In the 1920s, Albee's husband began focusing on arts involving linocuts, during which Albee was allowed to further experiment in her own lithography. Because of her husband's interest, Albee was able to showcase her work in block-printing without seemingly interfering with her husband's own artist career. In 1923 Albee submitted her works “In the Studio,” “The Bath”, and “A Kitchen Window” to the Providence Art Club's Nineteenth Annual Exhibition of Little Pictures (All of her works were on sale for ten dollars.) Additionally, Albee and her husband experimented in printing colored linoleum blocks on silk, which gained them recognition from the Providence Journal in 1926. The collaborated works consisted of multi-colored, tapestry-like hangings that measured several feet in height and length. The technique required from Albee's husband a year of practice so the color from the ink would not flake, fade, smear, or bleed into the silk. These works included a displayed image of “Grand Turk” (the American privateer from the War of 1812), a large map depicting the battle of Rhode Island in 1778, and a tapestry titled “Perch”. All the designs were cut by Albee herself. The tapestries were exhibited at the Providence Art Club in 1927 under Grace Albee's name (not Percy Albee.).

In 1927 Albee was recognized by the Providence Art Club for her twelve linocuts. She was praised for her expert technique and her handling in relief cutting. Eleven of these linocuts showcased the landscape and fishing industry of Rockport, Massachusetts. The twelfth print was a portrait of her husband Percy Albee.

In March 1928 Albee left for Paris, France with her family, printing before she left “Old Providence” and “To Each His Own.” While abroad, Albee further developed her interest in depicting urban and rural landscapes in her engravings. From 1928 to 1929 Albee studied at the Institut d'Esthétique Contemporaine. During her five years in Paris Albee created and exhibited her works at several Paris Salons, where they were met with positive reviews. In 1932 Albee held her first one-woman exhibition at the American Library in Paris, exhibiting her works by themselves rather than next to her husband's as she had done in the U.S. While in France, Albee associated with fellow expatriate artists including Norman Rockwell and engraver Paul Bornet.

=== 1930s-40s ===
Albee and her family returned to the United States in the 1933 and lived in New York City where she continued to produce prints. Her prints during her time in New York depicted the city's architecture. Her linocut “Contrast-Rockefeller Center” (1934) depicted one of the city's Gothic churches placed dramatically in the foreground of the city's skyscrapers. In 1937, Albee and her family moved to Doylestown, Pennsylvania and her prints switched back to rural subjects, such as stone houses and farms. In 1946 she produced the linocut “The Boyer Place” which pictured the farm scape of Pennsylvania.
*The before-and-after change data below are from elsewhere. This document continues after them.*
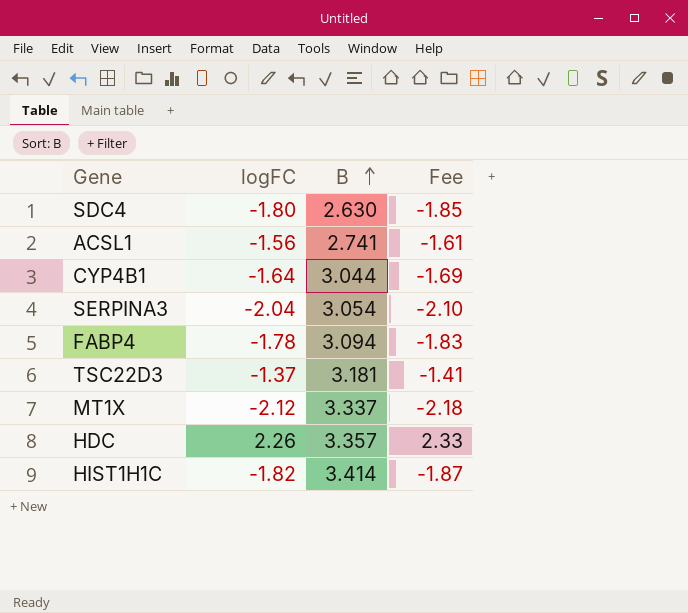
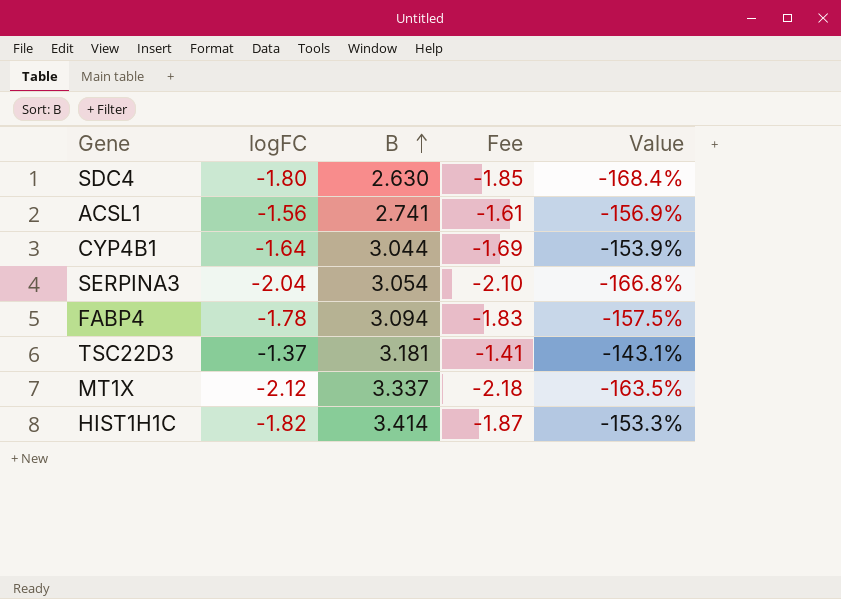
column Value | formula: none -> ([logFC] - [B]) / [B]
row HDC: 2.26 | 3.357 | 2.33 -> none

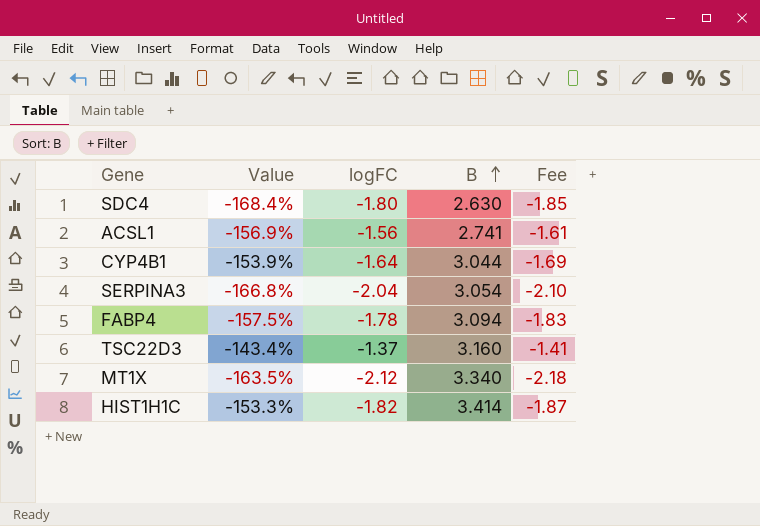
column Value | position: 5 -> 2
TSC22D3 | Value: -143.1% -> -143.4%
TSC22D3 | B: 3.181 -> 3.160
MT1X | B: 3.337 -> 3.340

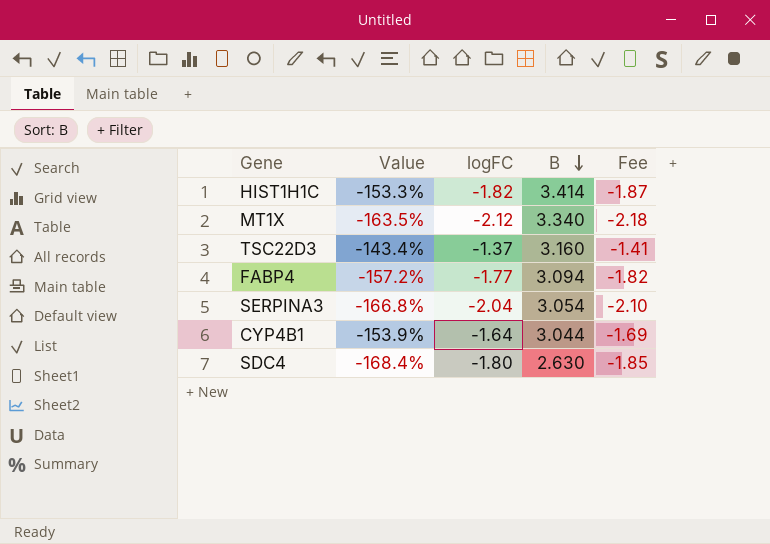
row order: B ascending -> B descending
row ACSL1: -156.9% | -1.56 | 2.741 | -1.61 -> none
FABP4 | Value: -157.5% -> -157.2%
FABP4 | logFC: -1.78 -> -1.77
FABP4 | Fee: -1.83 -> -1.82

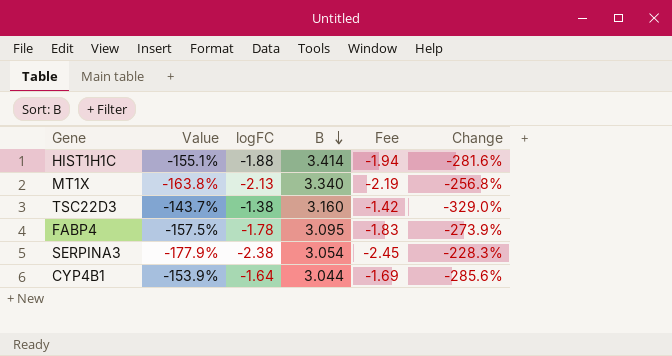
column Change | formula: none -> ([B] - [logFC]) / [logFC]
row SDC4: -168.4% | -1.80 | 2.630 | -1.85 -> none
HIST1H1C | Value: -153.3% -> -155.1%
HIST1H1C | logFC: -1.82 -> -1.88
HIST1H1C | Fee: -1.87 -> -1.94
MT1X | Value: -163.5% -> -163.8%
MT1X | logFC: -2.12 -> -2.13
MT1X | Fee: -2.18 -> -2.19
TSC22D3 | Value: -143.4% -> -143.7%
TSC22D3 | logFC: -1.37 -> -1.38
TSC22D3 | Fee: -1.41 -> -1.42
FABP4 | Value: -157.2% -> -157.5%
FABP4 | logFC: -1.77 -> -1.78
FABP4 | B: 3.094 -> 3.095
FABP4 | Fee: -1.82 -> -1.83
SERPINA3 | Value: -166.8% -> -177.9%
SERPINA3 | logFC: -2.04 -> -2.38
SERPINA3 | Fee: -2.10 -> -2.45

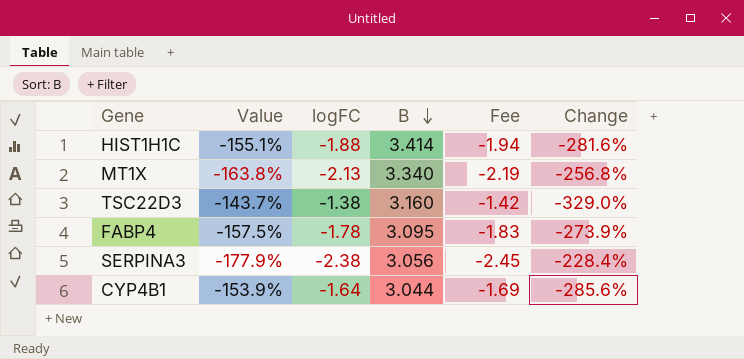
SERPINA3 | B: 3.054 -> 3.056
SERPINA3 | Change: -228.3% -> -228.4%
In 1937 Albee received first place for her print "Housing Problems" at the Fifteenth Annual Exhibition of American Prints at the Philadelphia Art Alliance. In 1942 Albee was elected into the National Academy of Design in New York City as an Associate member and made a full member in 1946. In 1976, eighty of Albee's works were displayed in the Brooklyn Museum. Albee was also a member of the Society of American Graphic Artists.

=== 1960s - Death ===
The Albee's lived in Pennsylvania until 1962, after which they lived in Kew Gardens, New York (1962–1974) and then in Barrington, Rhode Island (1974–1985). Albee continued to work on prints well into her 90s. She died in 1985 at the age 94 at Bristol, Rhode Island.
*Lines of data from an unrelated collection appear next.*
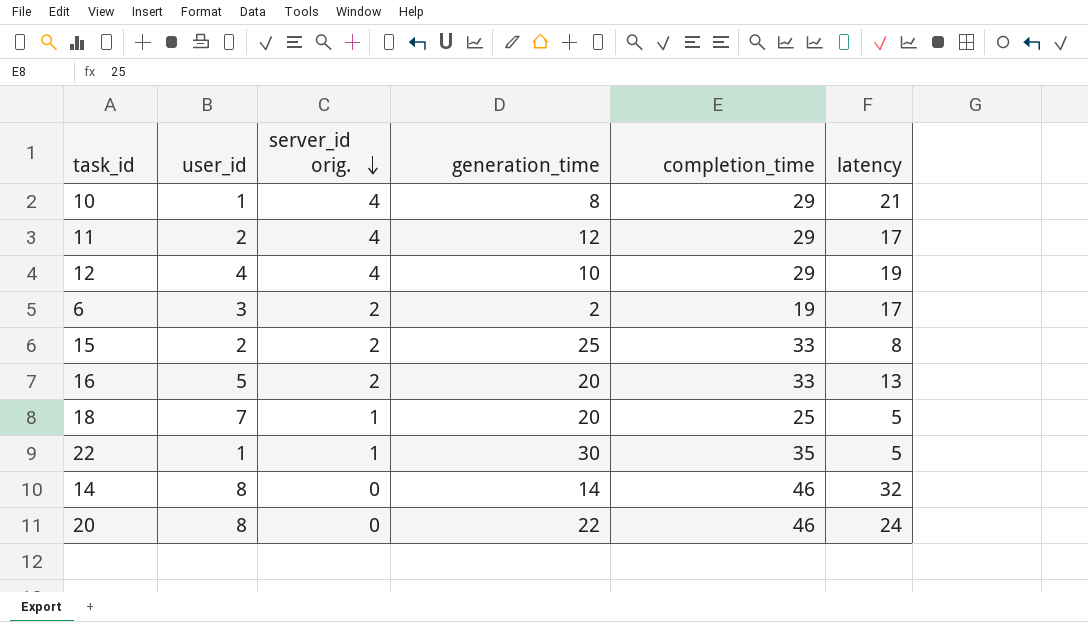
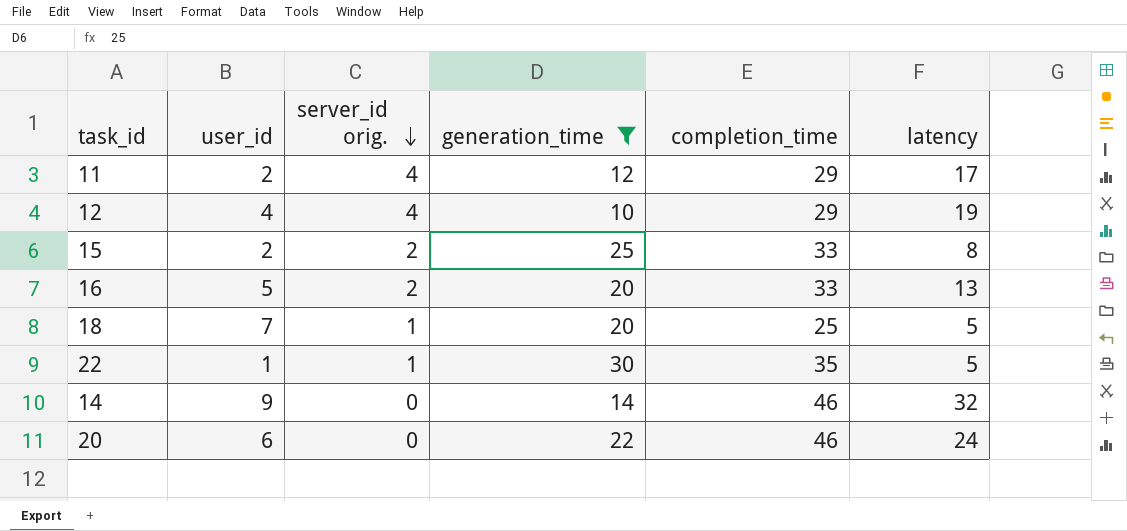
filter: none -> generation_time >= 10
14 | user_id: 8 -> 9
20 | user_id: 8 -> 6

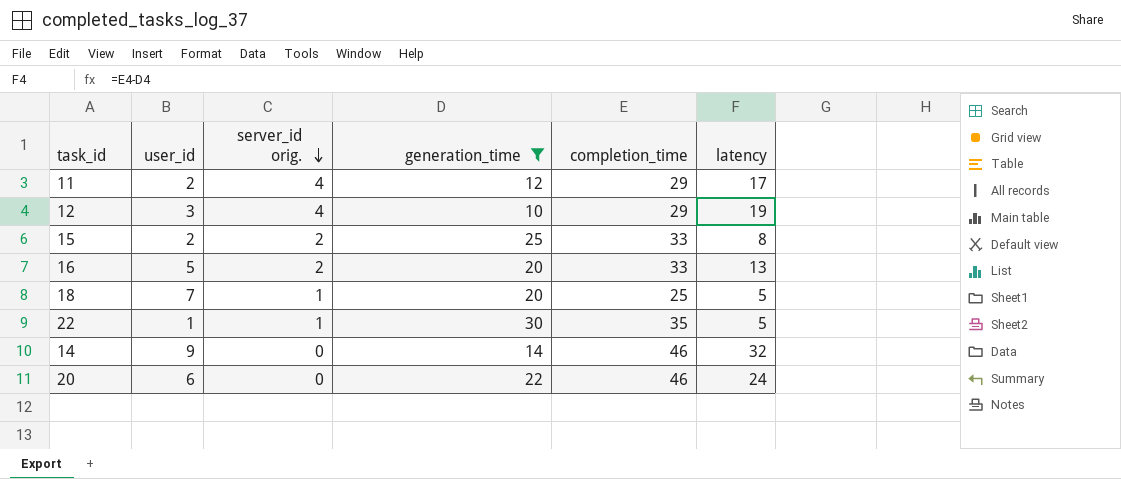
12 | user_id: 4 -> 3

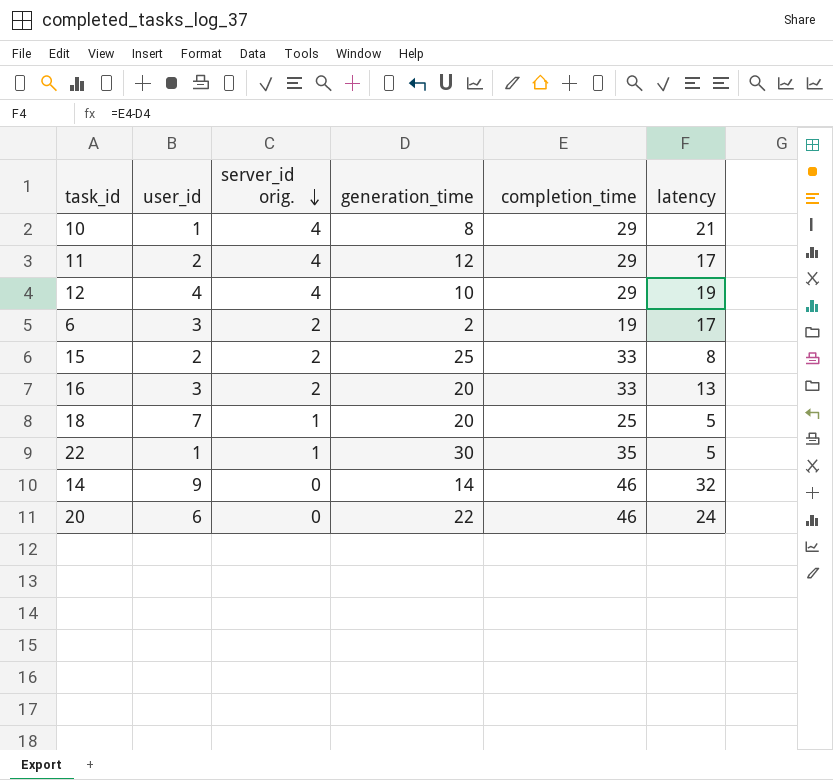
filter: generation_time >= 10 -> none
12 | user_id: 3 -> 4
16 | user_id: 5 -> 3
== Museums Displaying Albee ==
Albee works are represented in a number of public collections in the United States, including the Metropolitan Museum of Art in New York. In 1976, eighty of her works were displayed in a retrospective exhibition in the Brooklyn Museum. The Library of Congress has 23 of her prints in its collection. Her works are also housed the Smithsonian Institution, in the Rosenwald Collection in the National Gallery of Art in Washington, D.C., in the Permanent Collection of the National Museum of Women in the Arts, the Georgia Museum of Art, the Cleveland Museum of Art, and the Boston Public Library.